After three weeks of uninterrupted work on the sculptures, we felt so overwhelmed and exhausted that we decided to have some fun on the weekend-the last Saturday before we’d go back to Hong Kong.

“Let’s start with the local market,” I suggested to Enlightened to Emptiness.

She sighed.

“What’s wrong, Shifu?”

“Hai, but…”

“But what?”

“You know, it’s forbidden, actually not forbidden, but…inappropriate for a nun to go to the market.”

“But Shifu, remember that all Bodhisattvas, after they have attained enlightenment, all come back to this dusty world, right in the marketplace, to help the others.”

“Hmmm…OK, I’ll go, but…”

“My lips are sealed.”

In the midst of the crowded market we detected many stares and remarks directed toward us.

“Hey, a nun!” a teenage girl exclaimed, nudging her girlfriend.

“Mama, that woman has no hair!” a child pulled at her mother’s tunic and yapped.

“What’s that pretty girl doing with a nun?” a young man said to his friend, while throwing malicious glances at us.

A vendor smiled at my friend. “Miss, much cooler to have your head shaved, eh?”

Worst was when a plump man with missing teeth spat vehemently on the floor-a gesture to cast away bad luck. Some ignorant men believe that if they see a monk or a nun, especially in the morning when the day is starting, it will bring them bad luck. Shaved heads signify “nothing left,” which might result in “nothing left” in their pockets and rice bowls.

I peeked at my nun friend. She looked a little upset.

“Shifu, are you all right?”

“Oh, yes. I’ve experienced worse,” she said, resuming her spirited stride. “One time a man even came up to knock on my head.” She smiled. “But most people are still very respectful to us.”

Soon we squeezed into a stall crowded with children and their parents and saw a display of candy figures: dragon and phoenix, as well as the monk Xuan Zhuang, the crafty monkey and the lazy pig depicted in the famous novel Journey to the West.

“Miss Du, look,” my friend said excitedly, “he’s making the candies.”

The craftsman, a skinny, wrinkled fortyish man, ladled melted sugar from a pot, poured it on a slab of marble, then, with a small knife, started to pinch, pull, press, and cut the sugar. In just a few minutes, human figures, animals, tigers, birds, fishes, even insects were born under his dexterous fingers.

I bought the dragon for myself and the monkey for my friend. “Shifu”-I handed her the candy-“Enlightened to Emptiness.”

We chuckled. In the novel, the crafty monkey was named Wu Kong-Enlightened to Emptiness.

Happily my friend licked the monkey’s head, then said suddenly, “Oh, Miss Du, I don’t think I’m supposed to eat this.”

“Why not? It’s vegetarian.”

“It’s in the shape of a monkey, after all!”

“Oh, come on, Shifu, it’s not really an animal. No one from Hong Kong will see us here. Relax.”

“All right then,” she said, noisily biting off the monkey’s head.

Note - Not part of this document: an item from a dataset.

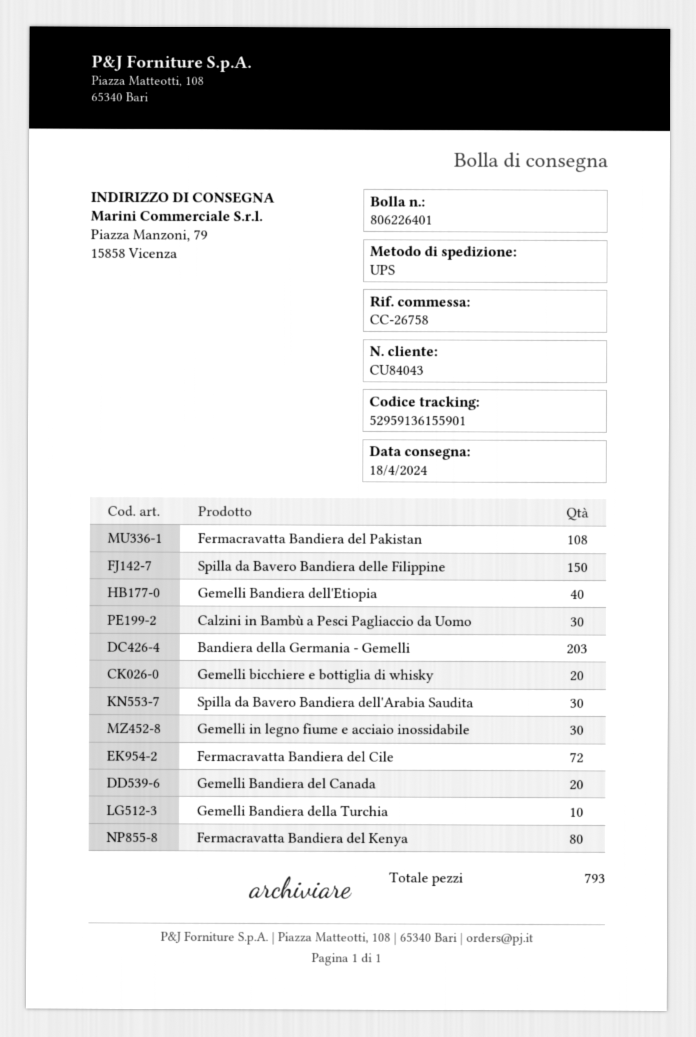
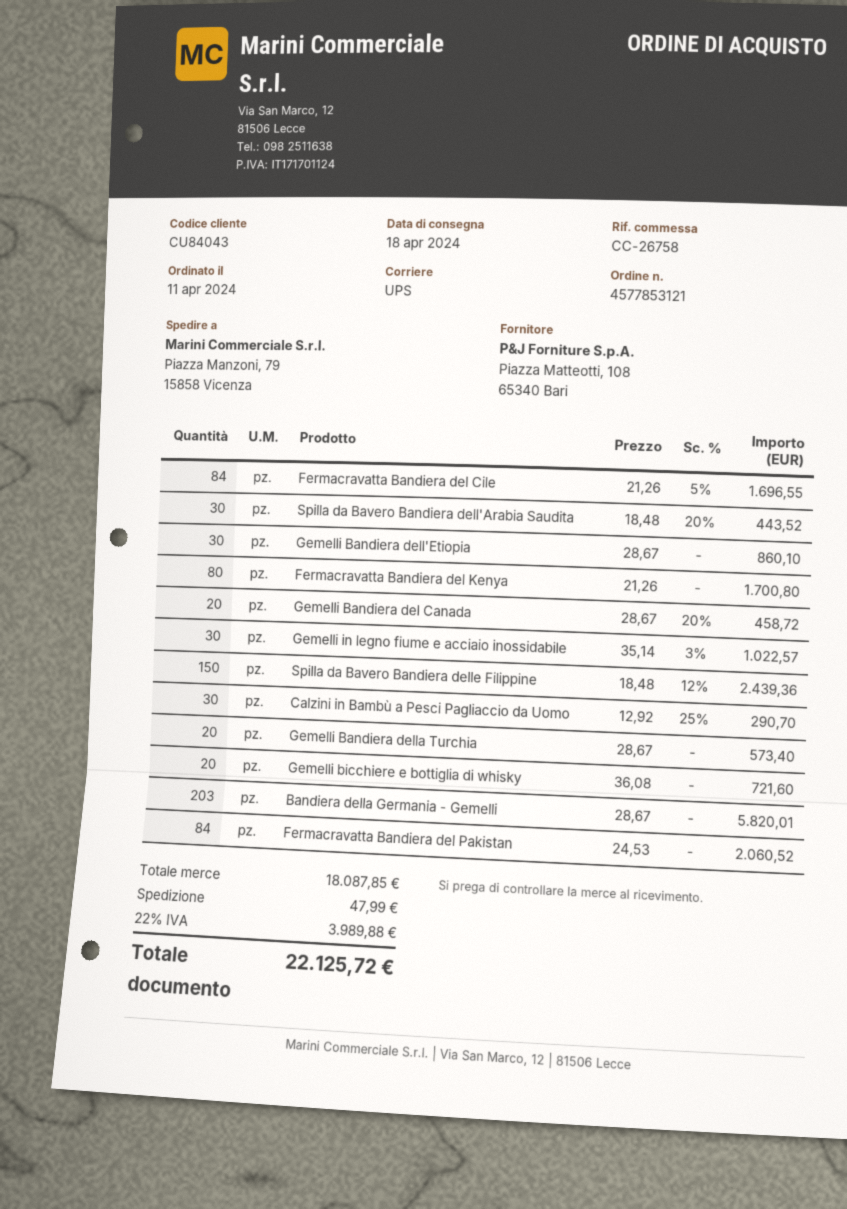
Fermacravatta Bandiera del Pakistan: 108 -> 84
Gemelli Bandiera dell'Etiopia: 40 -> 30
Fermacravatta Bandiera del Cile: 72 -> 84
Gemelli Bandiera della Turchia: 10 -> 20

Enlightened to Emptiness and I continued to lick and wander, following the flow of the crowd. My friend looked completely enthralled by the diversity and animation of the market. Her large eyes took in everything. Her pink lips let out excited oohs and aahs. So young and energetic, she really should have had some fun in the secular world before entering the nunnery. I wondered what made her become a nun at such a young age and whether she ever felt regret. Had she ever tasted the flavor of being with a man she loved?

Memories arose in my mind of strolling with Michael in the night market in Hong Kong. I remembered his hand reaching out to mine, his asking me to take him to see a Chinese opera with a happy ending, my teasing him about how I liked dogs, especially on a plate…

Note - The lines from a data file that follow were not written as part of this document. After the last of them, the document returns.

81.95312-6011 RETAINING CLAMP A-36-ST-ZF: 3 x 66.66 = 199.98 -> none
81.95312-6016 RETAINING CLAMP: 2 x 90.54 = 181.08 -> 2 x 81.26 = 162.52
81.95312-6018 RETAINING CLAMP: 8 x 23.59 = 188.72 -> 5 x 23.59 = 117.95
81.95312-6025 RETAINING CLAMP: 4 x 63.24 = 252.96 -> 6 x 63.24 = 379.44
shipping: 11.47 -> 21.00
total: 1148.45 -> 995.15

Then, we had been two strangers brought together by the fire. Now we were troubled lovers ten thousand miles apart.

“Miss Du-” Enlightened to Emptiness’s high-pitched voice awakened me from my reveries. “Let’s take a look here.”

We were now in front of a book stall crowded with several young people and teenagers. My friend immediately plunged into flipping through pages of old books and movie magazines as well as cheaply printed books on astrology, physiognomy, palmistry, and cooking.

As I was about to suggest that we leave, I found the young novice’s eyes shining bright and her lips moving soundlessly while she seemed to thoroughly enjoy herself.

I poked my head over her shoulder. “Shifu, what are you reading?”

Blushing, she tried to hide the book, but then handed it to me.